### DATA FOR ANALYSIS ###

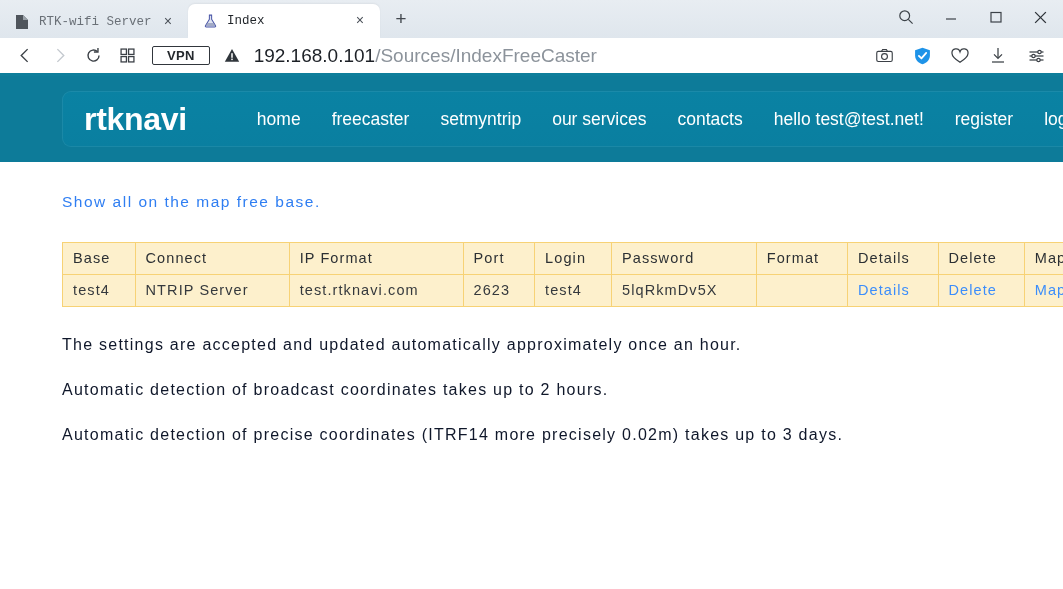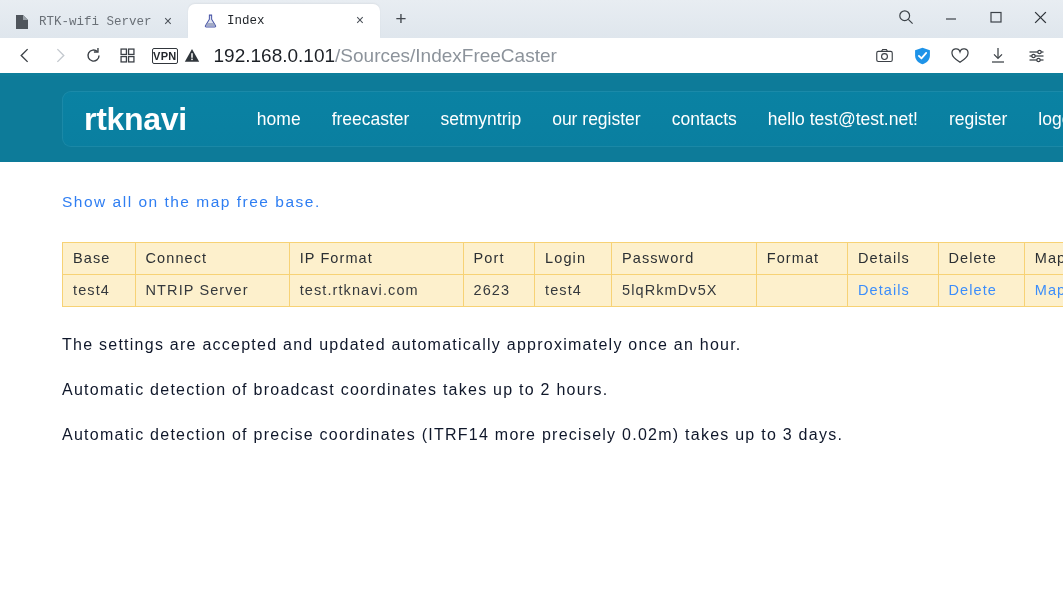--- a/index.html
+++ b/index.html
@@ -67,8 +67,8 @@
   .tb-btn.disabled { color: #c4c9cf; }
   .vpn-badge {
     border: 1.6px solid #31363c; border-radius: 2px;
-    font-size: 11px; font-weight: 700; letter-spacing: .3px;
-    padding: 1px 0; color: #24282d; margin-left: 8px; margin-right: 6px;
+    font-size: 13px; font-weight: 700; letter-spacing: .3px;
+    padding: 1px 14px; color: #24282d; margin-left: 8px; margin-right: 14px;
     font-family: "Liberation Sans", sans-serif;
   }
   .warn-ico { margin-right: 14px; display:flex; align-items:center; }

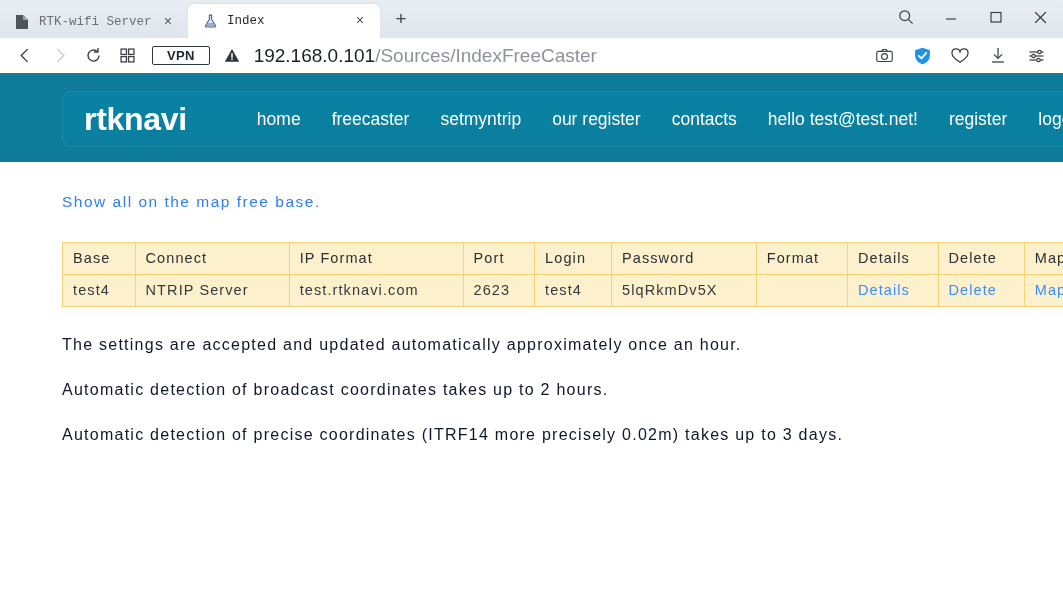--- a/index.html
+++ b/index.html
@@ -300,7 +300,7 @@
           <a href="#">home</a>
           <a href="#">freecaster</a>
           <a href="#">setmyntrip</a>
-          <a href="#">our register</a>
+          <a href="#">our services</a>
           <a href="#">contacts</a>
           <a href="#">hello test@test.net!</a>
           <a href="#">register</a>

###

In the records above, find the line containing "13px; font-weight: 700; letter-spacing: .3px;", then write out exactly that line and every later one through the last, omitting pictures.

+    font-size: 13px; font-weight: 700; letter-spacing: .3px;
+    padding: 1px 14px; color: #24282d; margin-left: 8px; margin-right: 14px;
     font-family: "Liberation Sans", sans-serif;
   }
   .warn-ico { margin-right: 14px; display:flex; align-items:center; }

--- a/index.html
+++ b/index.html
@@ -300,7 +300,7 @@
           <a href="#">home</a>
           <a href="#">freecaster</a>
           <a href="#">setmyntrip</a>
-          <a href="#">our register</a>
+          <a href="#">our services</a>
           <a href="#">contacts</a>
           <a href="#">hello test@test.net!</a>
           <a href="#">register</a>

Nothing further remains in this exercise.